↓↓↓
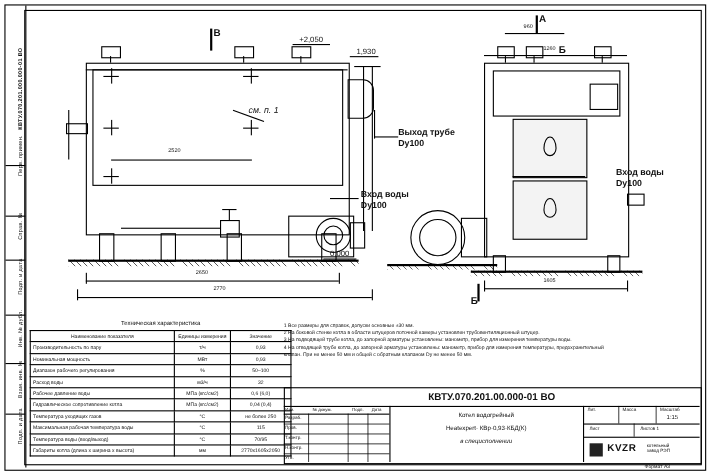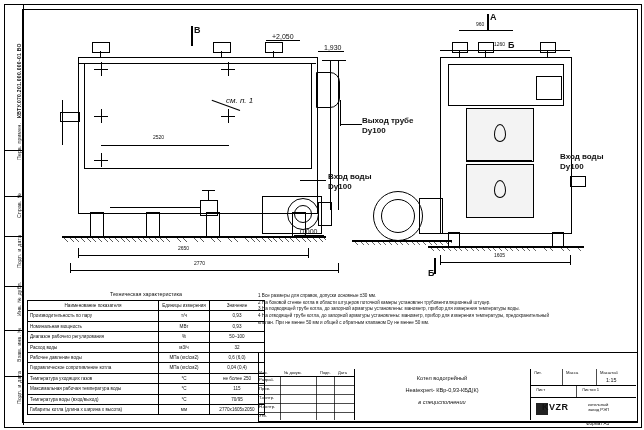--- a/index.html
+++ b/index.html
@@ -258,6 +258,9 @@
 
   <div class="stamp" style="left:258px;top:352px;width:378px;height:68px;"></div>
 
+  <div style="position:absolute;left:258px;top:352px;width:378px;height:17px;border-bottom:1.2px solid #000;">
+    <div class="vcenter" style="font-size:9px;font-weight:bold;">КВТУ.070.201.00.000-01 ВО</div>
+  </div>
 
   <div style="position:absolute;left:258px;top:369px;width:96px;height:51px;border-right:1.2px solid #000;">
     <div style="position:absolute;left:0;top:0;width:96px;height:7px;border-bottom:.6px solid #000;font-size:4px;">

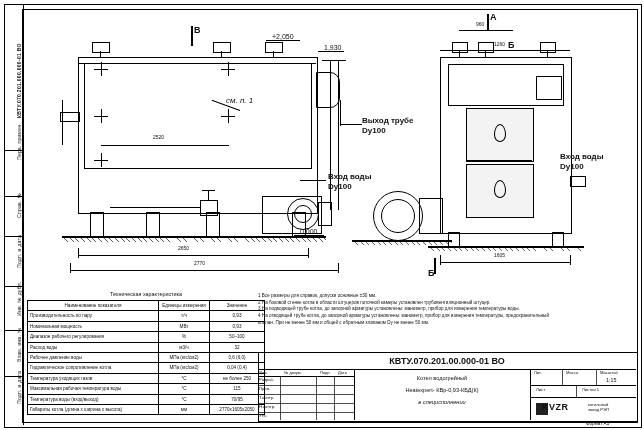--- a/index.html
+++ b/index.html
@@ -306,7 +306,7 @@
   </div>
   <div style="position:absolute;left:530px;top:397px;width:106px;height:23px;">
     <div style="position:absolute;left:6px;top:6px;width:12px;height:12px;background:#222;"></div>
-    <div class="kvzr" style="position:absolute;left:12px;top:5px;">KVZR</div>
+    <div class="kvzr" style="position:absolute;left:22px;top:5px;">KVZR</div>
     <div style="position:absolute;left:58px;top:5px;font-size:4.2px;line-height:1.2;white-space:pre-line;">котельный
 завод РЭП</div>
   </div>

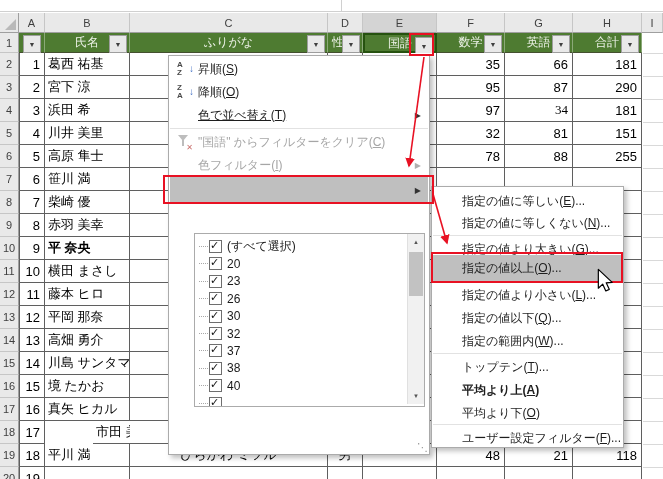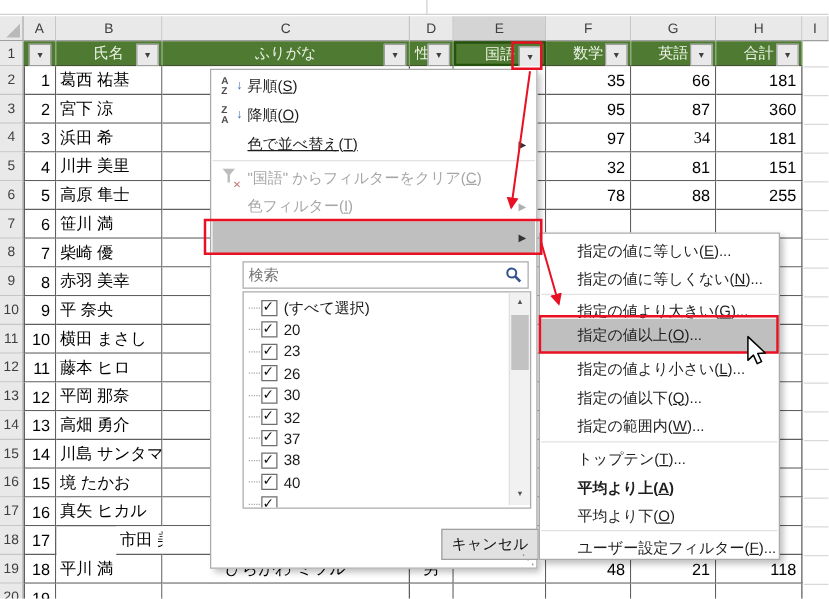--- a/index.html
+++ b/index.html
@@ -163,7 +163,7 @@
       <div class="abs cell ra" style="left: 363px; top: 76px; width: 74px; height: 23px;"></div>
       <div class="abs cell ra" style="left: 437px; top: 76px; width: 68px; height: 23px;">95</div>
       <div class="abs cell ra" style="left: 505px; top: 76px; width: 68px; height: 23px;">87</div>
-      <div class="abs cell ra" style="left: 573px; top: 76px; width: 69px; height: 23px;">360</div>
+      <div class="abs cell ra" style="left: 573px; top: 76px; width: 69px; height: 23px;">290</div>
       <div class="abs cell ra lb" style="left: 19px; top: 99px; width: 26px; height: 23px;">3</div>
       <div class="abs cell la" style="left: 45px; top: 99px; width: 85px; height: 23px;">浜田 希</div>
       <div class="abs cell ca" style="left: 130px; top: 99px; width: 198px; height: 23px;"></div>

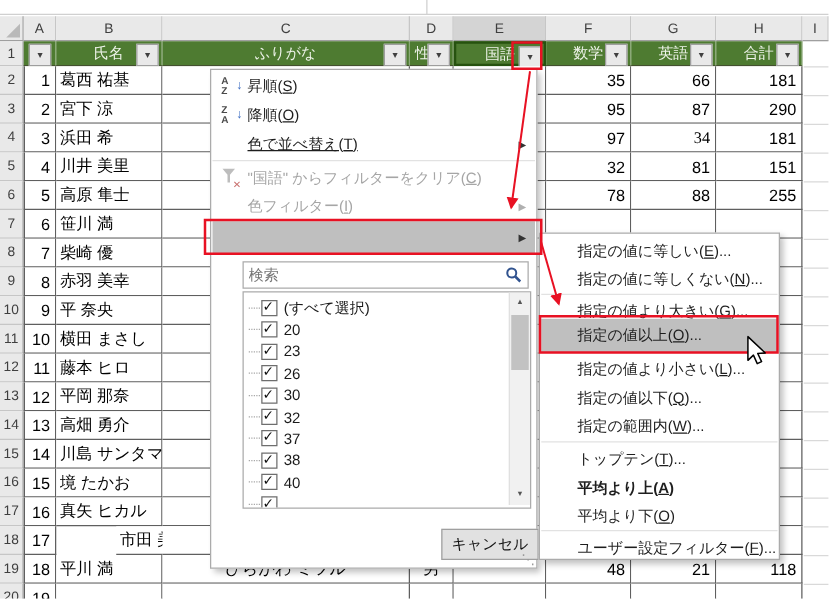--- a/index.html
+++ b/index.html
@@ -360,13 +360,6 @@
           <span class="sub">▶</span>
         </div>
       </div>
-    <div class="search">
-      <input type="text" placeholder="検索" style="">
-      <svg class="mag" width="14" height="14" viewBox="0 0 14 14">
-        <circle cx="5.4" cy="5.4" r="3.6" fill="none" stroke="#31538f" stroke-width="1.6"></circle>
-        <line x1="8.2" y1="8.2" x2="12.2" y2="12.2" stroke="#31538f" stroke-width="2"></line>
-      </svg>
-    </div>
     <div class="listbox">
       <div id="listrows">
           <div class="abs lrow" style="top: 4px;">

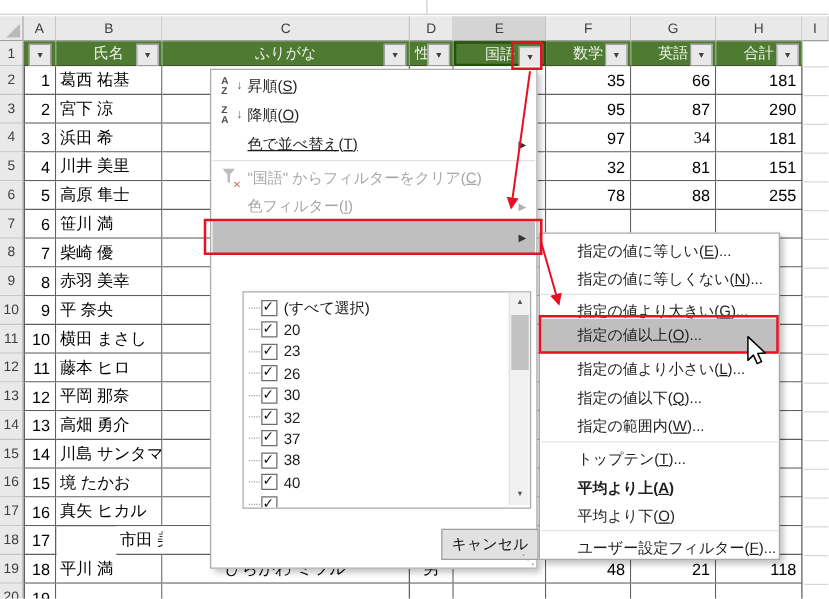--- a/index.html
+++ b/index.html
@@ -213,7 +213,7 @@
       <div class="abs cell ra" style="left: 505px; top: 214px; width: 68px; height: 23px;"></div>
       <div class="abs cell ra" style="left: 573px; top: 214px; width: 69px; height: 23px;"></div>
       <div class="abs cell ra lb" style="left: 19px; top: 237px; width: 26px; height: 23px;">9</div>
-      <div class="abs cell la" style="left: 45px; top: 237px; width: 85px; height: 23px;">平 奈央</div>
+      <div class="abs cell la" style="left: 45px; top: 237px; width: 85px; height: 23px; font-weight: bold;">平 奈央</div>
       <div class="abs cell ca" style="left: 130px; top: 237px; width: 198px; height: 23px;"></div>
       <div class="abs cell ca" style="left: 328px; top: 237px; width: 35px; height: 23px;"></div>
       <div class="abs cell ra" style="left: 363px; top: 237px; width: 74px; height: 23px;"></div>

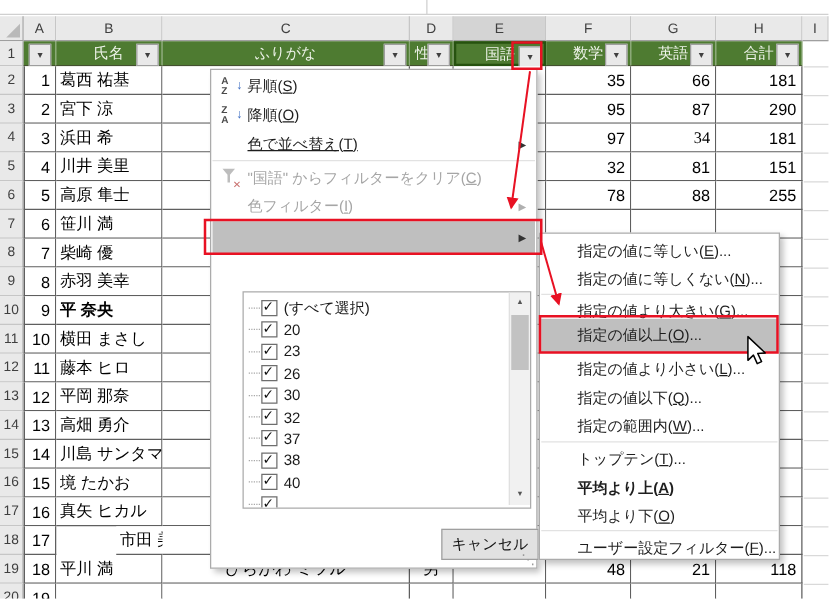--- a/index.html
+++ b/index.html
@@ -418,7 +418,6 @@
         <div class="varr" style="bottom:0">▼</div>
       </div>
     </div>
-    <div class="btn" style="left:184px;top:367px;width:76px">キャンセル</div>
     <div class="grip">⋱</div>
   </div>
↑↑↑
■ **Required work**
Leave out all pictures, then copy the remaining material exactly.

■ **Answer section**
--- a/index.html
+++ b/index.html
@@ -258,6 +258,9 @@
 
   <div class="stamp" style="left:258px;top:352px;width:378px;height:68px;"></div>
 
+  <div style="position:absolute;left:258px;top:352px;width:378px;height:17px;border-bottom:1.2px solid #000;">
+    <div class="vcenter" style="font-size:9px;font-weight:bold;">КВТУ.070.201.00.000-01 ВО</div>
+  </div>
 
   <div style="position:absolute;left:258px;top:369px;width:96px;height:51px;border-right:1.2px solid #000;">
     <div style="position:absolute;left:0;top:0;width:96px;height:7px;border-bottom:.6px solid #000;font-size:4px;">

--- a/index.html
+++ b/index.html
@@ -306,7 +306,7 @@
   </div>
   <div style="position:absolute;left:530px;top:397px;width:106px;height:23px;">
     <div style="position:absolute;left:6px;top:6px;width:12px;height:12px;background:#222;"></div>
-    <div class="kvzr" style="position:absolute;left:12px;top:5px;">KVZR</div>
+    <div class="kvzr" style="position:absolute;left:22px;top:5px;">KVZR</div>
     <div style="position:absolute;left:58px;top:5px;font-size:4.2px;line-height:1.2;white-space:pre-line;">котельный
 завод РЭП</div>
   </div>

--- a/index.html
+++ b/index.html
@@ -163,7 +163,7 @@
       <div class="abs cell ra" style="left: 363px; top: 76px; width: 74px; height: 23px;"></div>
       <div class="abs cell ra" style="left: 437px; top: 76px; width: 68px; height: 23px;">95</div>
       <div class="abs cell ra" style="left: 505px; top: 76px; width: 68px; height: 23px;">87</div>
-      <div class="abs cell ra" style="left: 573px; top: 76px; width: 69px; height: 23px;">360</div>
+      <div class="abs cell ra" style="left: 573px; top: 76px; width: 69px; height: 23px;">290</div>
       <div class="abs cell ra lb" style="left: 19px; top: 99px; width: 26px; height: 23px;">3</div>
       <div class="abs cell la" style="left: 45px; top: 99px; width: 85px; height: 23px;">浜田 希</div>
       <div class="abs cell ca" style="left: 130px; top: 99px; width: 198px; height: 23px;"></div>

--- a/index.html
+++ b/index.html
@@ -360,13 +360,6 @@
           <span class="sub">▶</span>
         </div>
       </div>
-    <div class="search">
-      <input type="text" placeholder="検索" style="">
-      <svg class="mag" width="14" height="14" viewBox="0 0 14 14">
-        <circle cx="5.4" cy="5.4" r="3.6" fill="none" stroke="#31538f" stroke-width="1.6"></circle>
-        <line x1="8.2" y1="8.2" x2="12.2" y2="12.2" stroke="#31538f" stroke-width="2"></line>
-      </svg>
-    </div>
     <div class="listbox">
       <div id="listrows">
           <div class="abs lrow" style="top: 4px;">

--- a/index.html
+++ b/index.html
@@ -213,7 +213,7 @@
       <div class="abs cell ra" style="left: 505px; top: 214px; width: 68px; height: 23px;"></div>
       <div class="abs cell ra" style="left: 573px; top: 214px; width: 69px; height: 23px;"></div>
       <div class="abs cell ra lb" style="left: 19px; top: 237px; width: 26px; height: 23px;">9</div>
-      <div class="abs cell la" style="left: 45px; top: 237px; width: 85px; height: 23px;">平 奈央</div>
+      <div class="abs cell la" style="left: 45px; top: 237px; width: 85px; height: 23px; font-weight: bold;">平 奈央</div>
       <div class="abs cell ca" style="left: 130px; top: 237px; width: 198px; height: 23px;"></div>
       <div class="abs cell ca" style="left: 328px; top: 237px; width: 35px; height: 23px;"></div>
       <div class="abs cell ra" style="left: 363px; top: 237px; width: 74px; height: 23px;"></div>

--- a/index.html
+++ b/index.html
@@ -418,7 +418,6 @@
         <div class="varr" style="bottom:0">▼</div>
       </div>
     </div>
-    <div class="btn" style="left:184px;top:367px;width:76px">キャンセル</div>
     <div class="grip">⋱</div>
   </div>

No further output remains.